START Data to examine

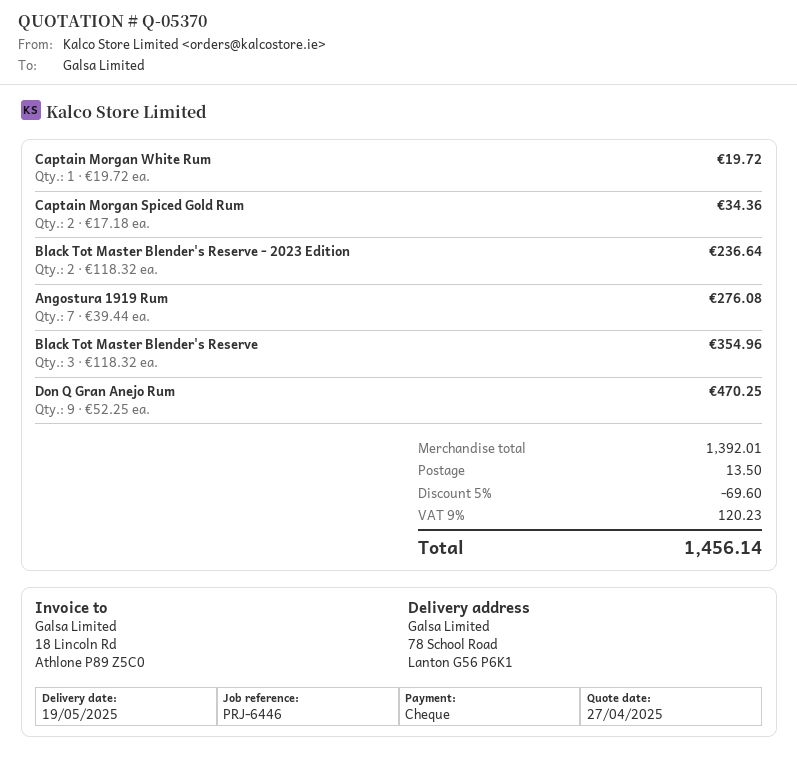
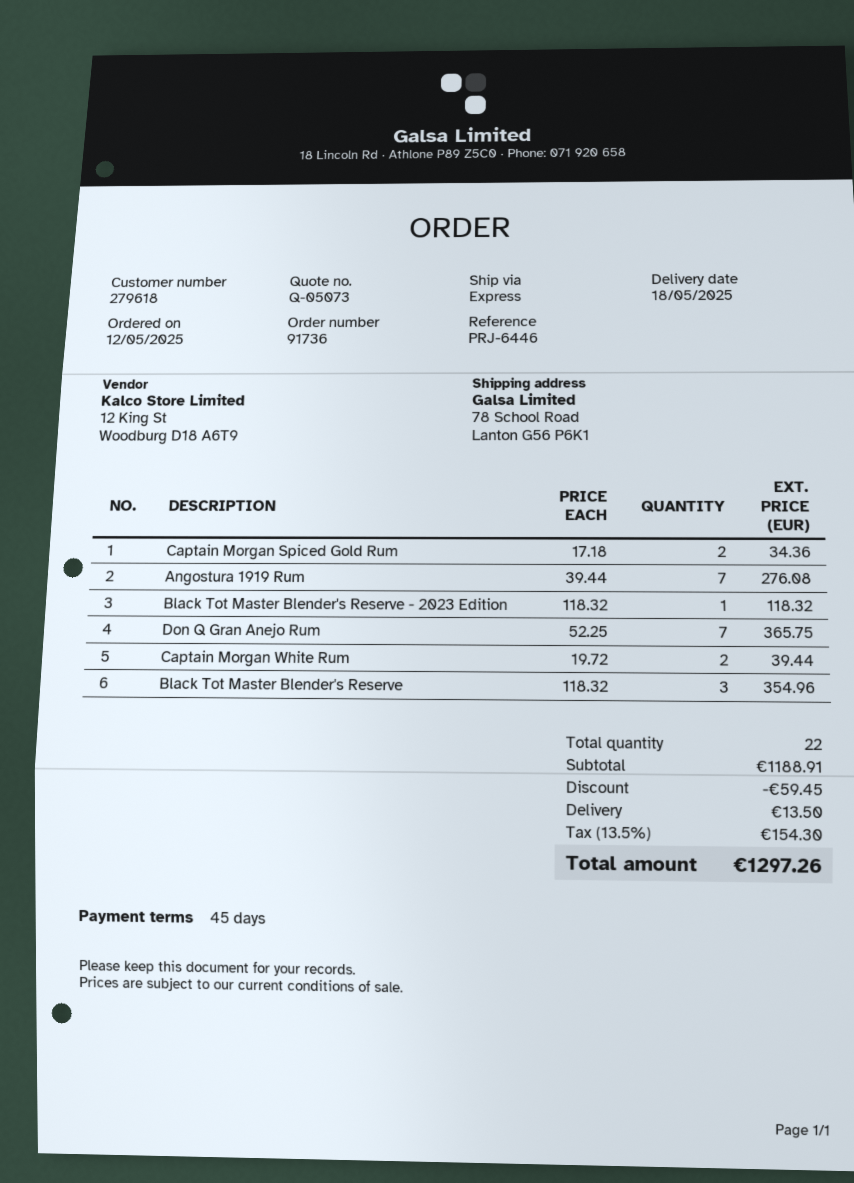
quote number: Q-05370 -> Q-05073
delivery date: 2025-05-19 -> 2025-05-18
Captain Morgan White Rum: 1 x 19.72 = 19.72 -> 2 x 19.72 = 39.44
Black Tot Master Blender's Reserve - 2023 Edition: 2 x 118.32 = 236.64 -> 1 x 118.32 = 118.32
Don Q Gran Anejo Rum: 9 x 52.25 = 470.25 -> 7 x 52.25 = 365.75
subtotal: 1392.01 -> 1188.91
discount: 69.60 -> 59.45
tax: 9% = 120.23 -> 13.5% = 154.30
total: 1456.14 -> 1297.26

END Data to examine

Brief :: Each line above should be set down exactly as written, with pictures excluded.

Output of the exercise ::
quote number: Q-05370 -> Q-05073
delivery date: 2025-05-19 -> 2025-05-18
Captain Morgan White Rum: 1 x 19.72 = 19.72 -> 2 x 19.72 = 39.44
Black Tot Master Blender's Reserve - 2023 Edition: 2 x 118.32 = 236.64 -> 1 x 118.32 = 118.32
Don Q Gran Anejo Rum: 9 x 52.25 = 470.25 -> 7 x 52.25 = 365.75
subtotal: 1392.01 -> 1188.91
discount: 69.60 -> 59.45
tax: 9% = 120.23 -> 13.5% = 154.30
total: 1456.14 -> 1297.26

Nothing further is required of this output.